Operação investiga grupo criminoso especializado em fraudes eletrônicas

A Polícia Civil de Goiás (PCBA), por meio da Delegacia Estadual de Repressão a Crimes Cibernéticos (DERCC), com Apoio Operacional da Polícia Civil de Pernambuco (PCPE), deflagrou nesta quinta-feira (23) a Operação Dark Wallet, com o objetivo de desarticular uma organização criminosa especializada na prática de fraudes eletrônicas por meio do chamado golpe da falsa plataforma de investimentos, além da lavagem de capitais decorrente dessas infrações. A investigação teve início após uma vítima procurar a DERCC relatando ter sido convencida a realizar sucessivos aportes financeiros em supostas plataformas de investimentos internacionais, atraída por promessas de elevada rentabilidade.
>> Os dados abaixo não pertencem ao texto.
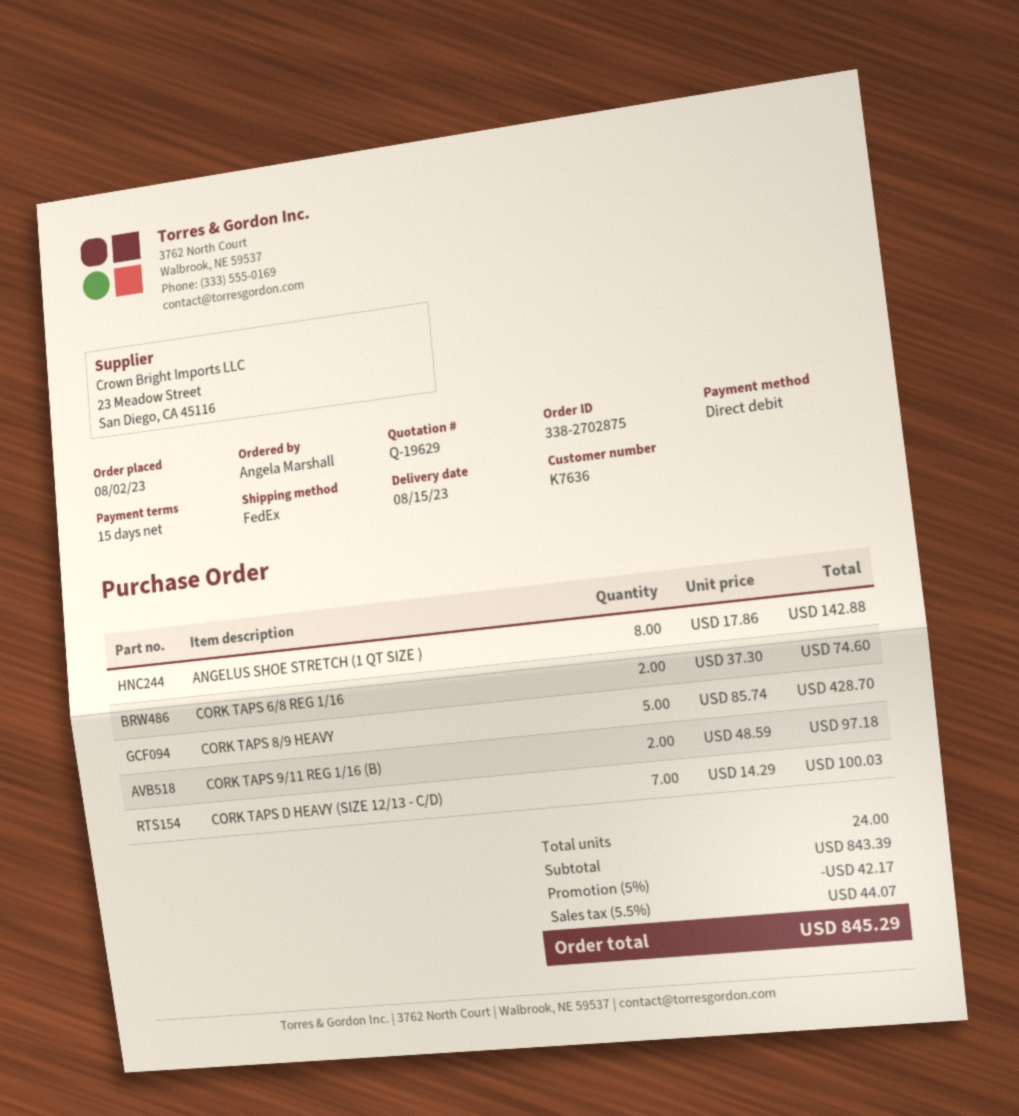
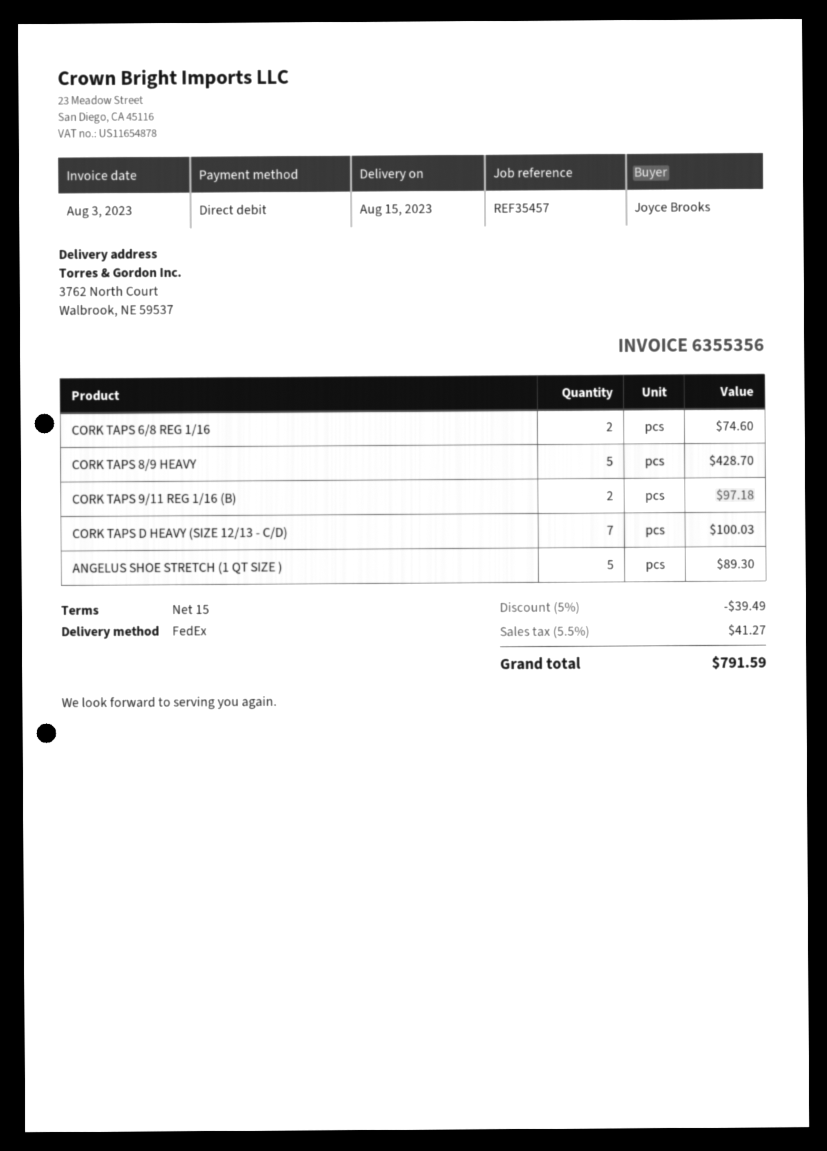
ordered by: Angela Marshall -> Joyce Brooks
ANGELUS SHOE STRETCH (1 QT SIZE ): 8 for 142.88 -> 5 for 89.30
discount: 5% = 42.17 -> 5% = 39.49
tax: 5.5% = 44.07 -> 5.5% = 41.27
total: 845.29 -> 791.59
Durante meses, os criminosos simulavam lucros, efetuavam pequenos pagamentos para transmitir credibilidade ao esquema e induziam a vítima a realizar novos investimentos, ocasionando prejuízo superior a R$ 640 mil. No decorrer das investigações, a polícia identificou que os valores eram direcionados para empresas formalmente constituídas, utilizadas como contas de passagem para o recebimento e posterior pulverização dos recursos obtidos de forma ilícita.
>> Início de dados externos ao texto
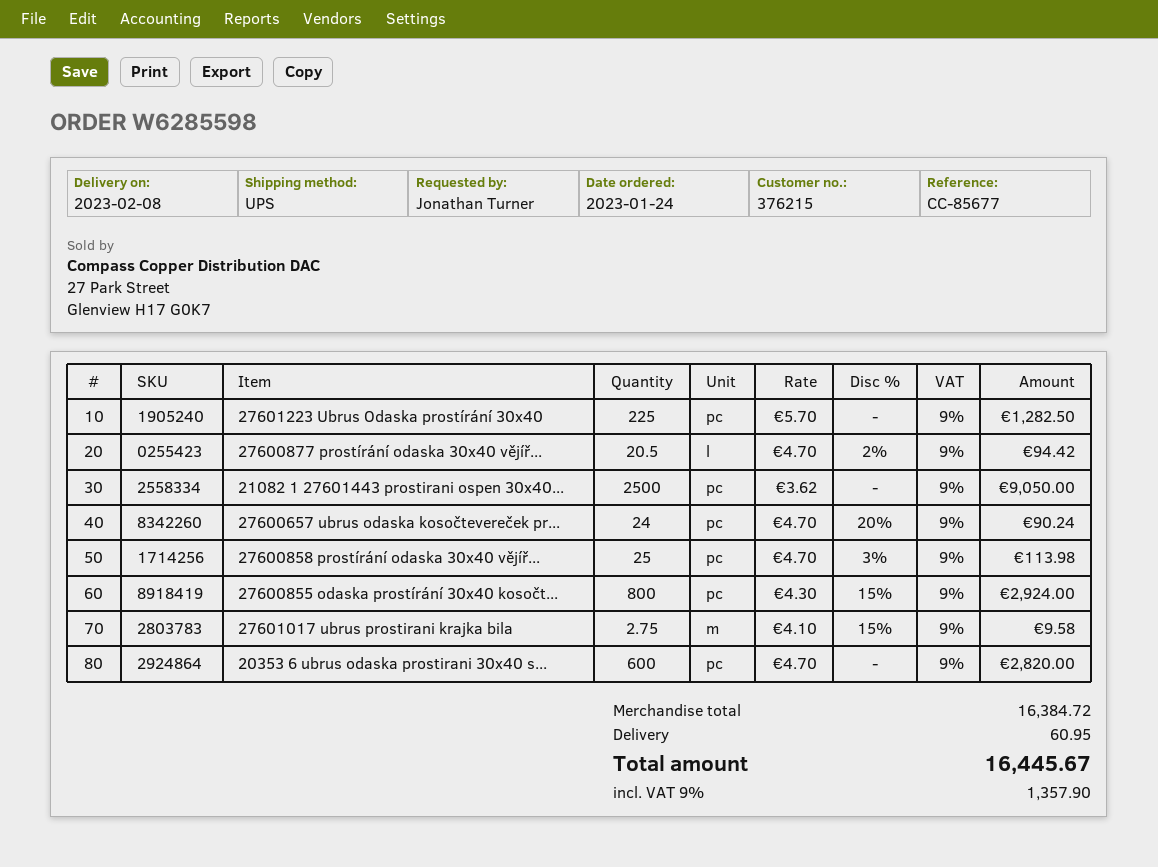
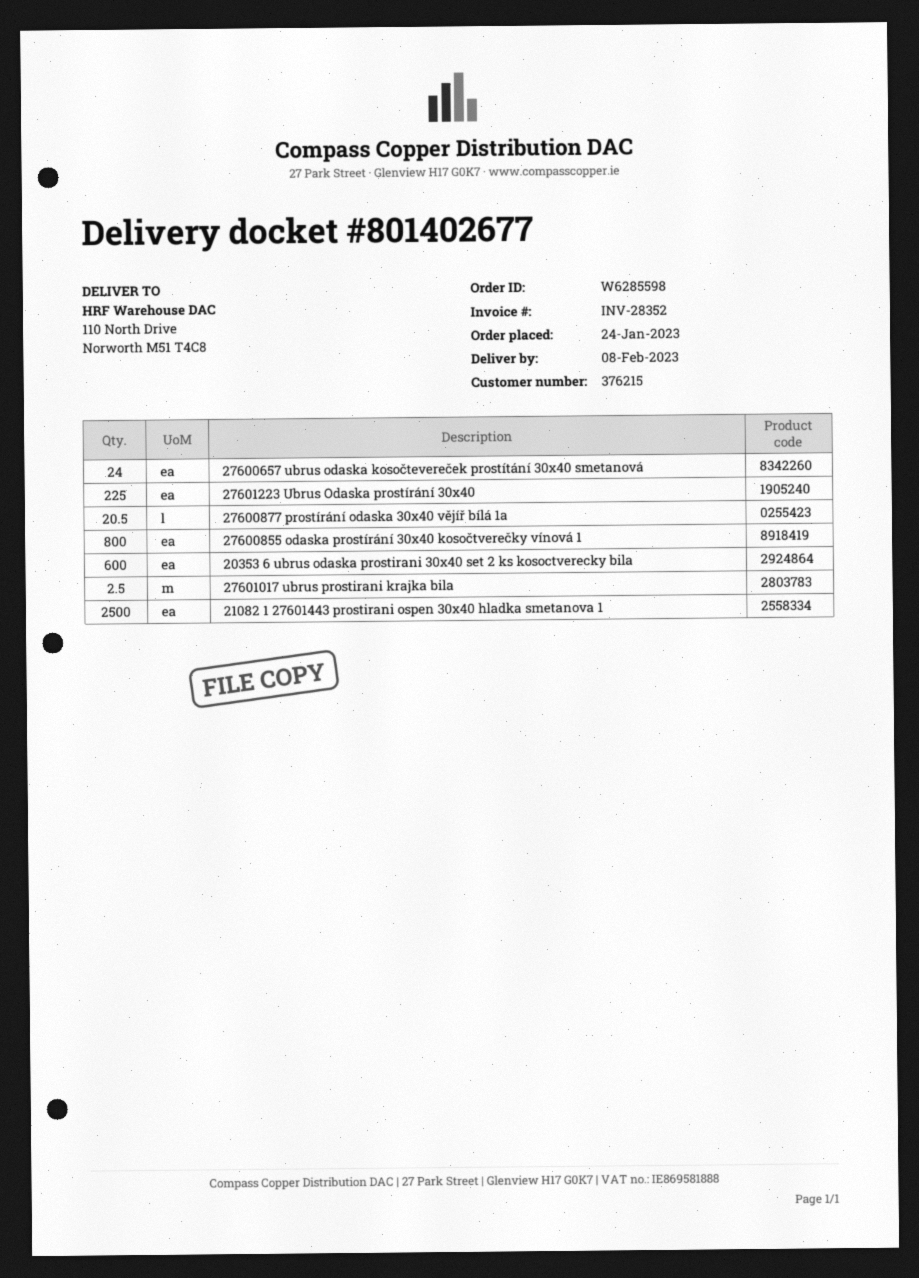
27600858 prostírání odaska 30x40 vějíř...: 25 -> none
27601017 ubrus prostirani krajka bila: 2.75 -> 2.5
A primeira fase da investigação resultou no cumprimento de mandados judiciais de busca e apreensão, prisões temporárias e quebra de sigilos bancários, medidas que possibilitaram o aprofundamento das apurações.

Com a análise do material apreendido e das movimentações financeiras, a DERCC constatou a existência de uma estrutura criminosa muito mais ampla do que inicialmente apurado, composta por diversos integrantes responsáveis por diferentes funções dentro da organização. As investigações revelaram intensa circulação de recursos financeiros entre empresas e pessoas físicas vinculadas ao grupo criminoso, com indícios de utilização de empresas de fachada, contas bancárias de terceiros e sucessivas transferências destinadas à ocultação e dissimulação da origem ilícita dos valores.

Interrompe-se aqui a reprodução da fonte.